[MATERIAL TO PROCESS]:
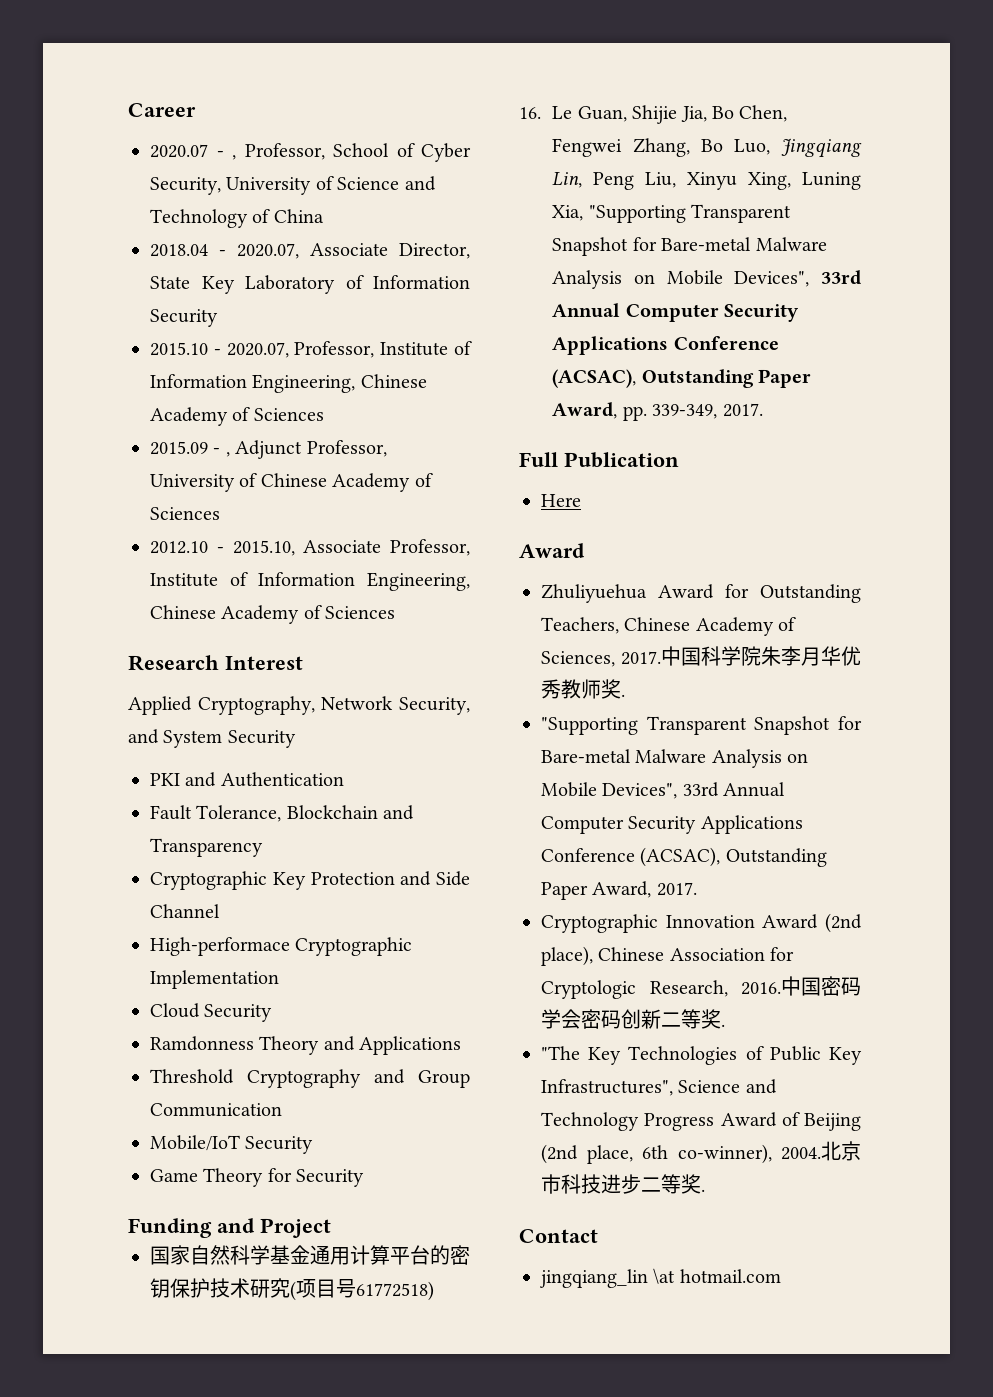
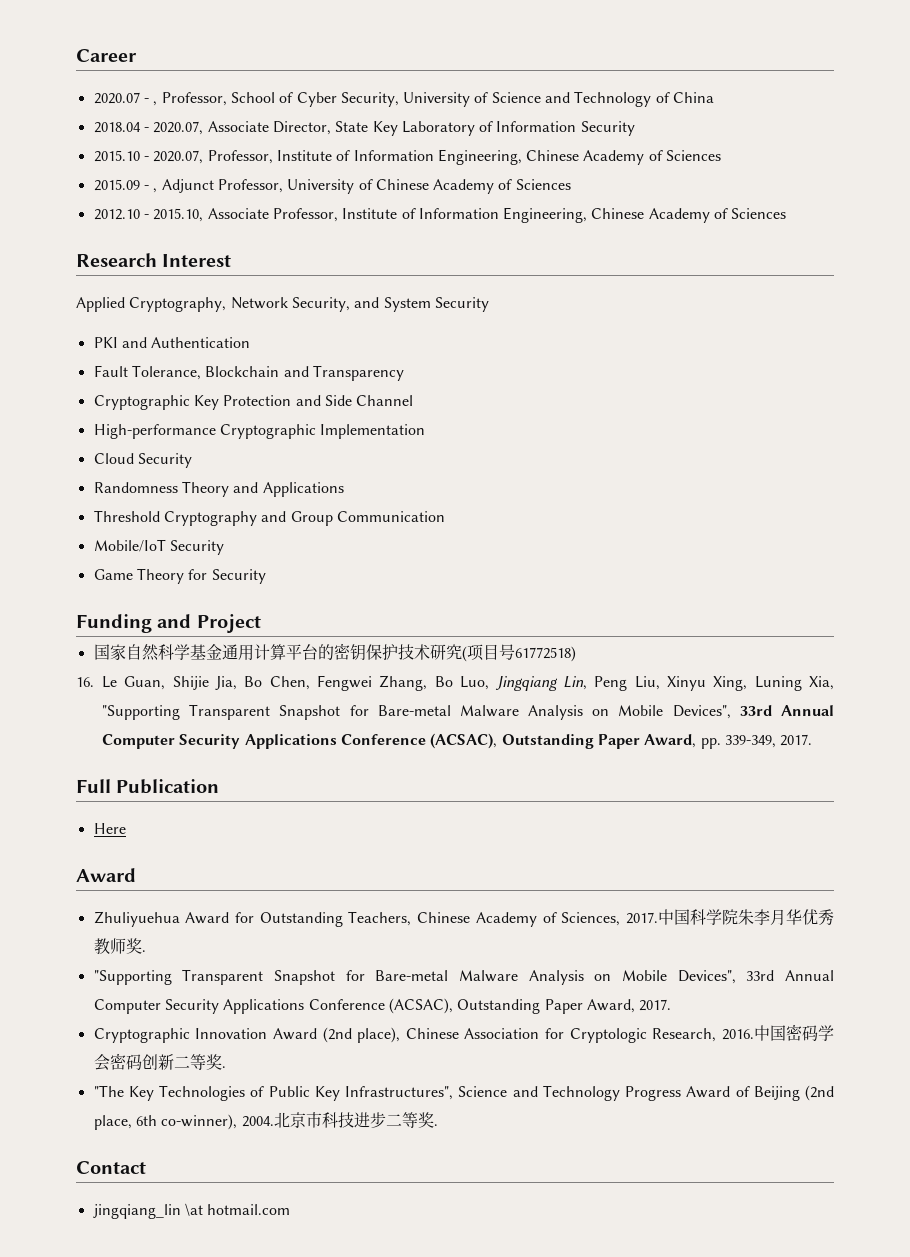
- High-performace Cryptographic Implementation
+ High-performance Cryptographic Implementation
- Ramdonness Theory and Applications
+ Randomness Theory and Applications

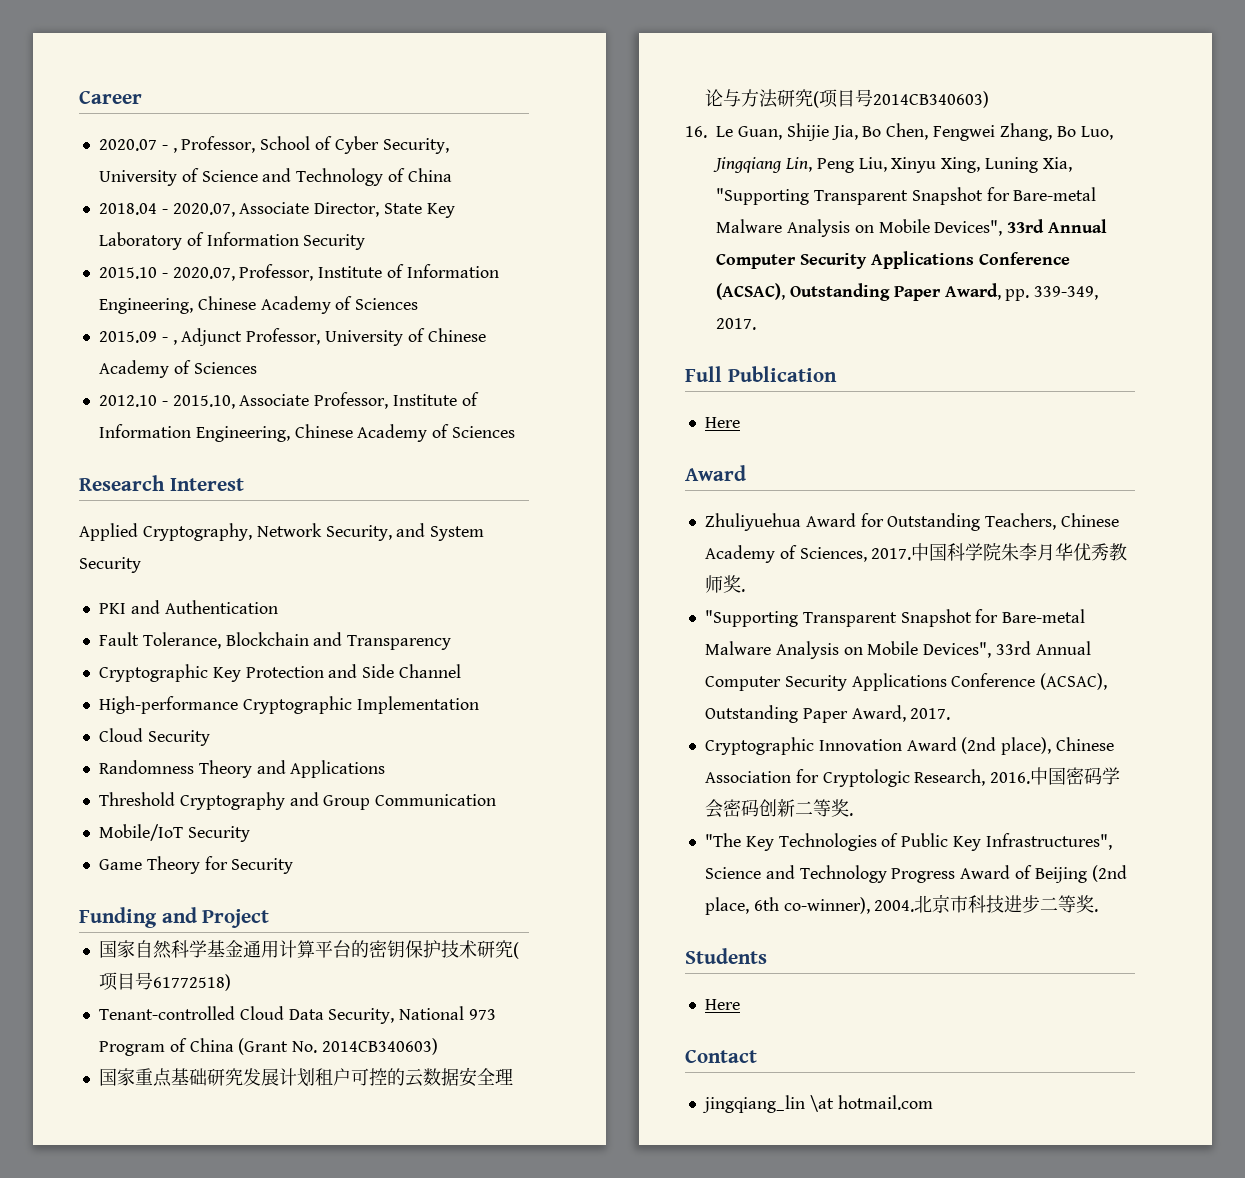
+ Tenant-controlled Cloud Data Security, National 973 Program of China (Grant No. 2014CB340603)
+ 国家重点基础研究发展计划租户可控的云数据安全理论与方法研究(项目号2014CB340603)
+ Students
+ Here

[REQUIREMENT]:
All of the data above should be transcribed verbatim, with pictures omitted.

[TASK RESPONSE]:
- High-performace Cryptographic Implementation
+ High-performance Cryptographic Implementation
- Ramdonness Theory and Applications
+ Randomness Theory and Applications

+ Tenant-controlled Cloud Data Security, National 973 Program of China (Grant No. 2014CB340603)
+ 国家重点基础研究发展计划租户可控的云数据安全理论与方法研究(项目号2014CB340603)
+ Students
+ Here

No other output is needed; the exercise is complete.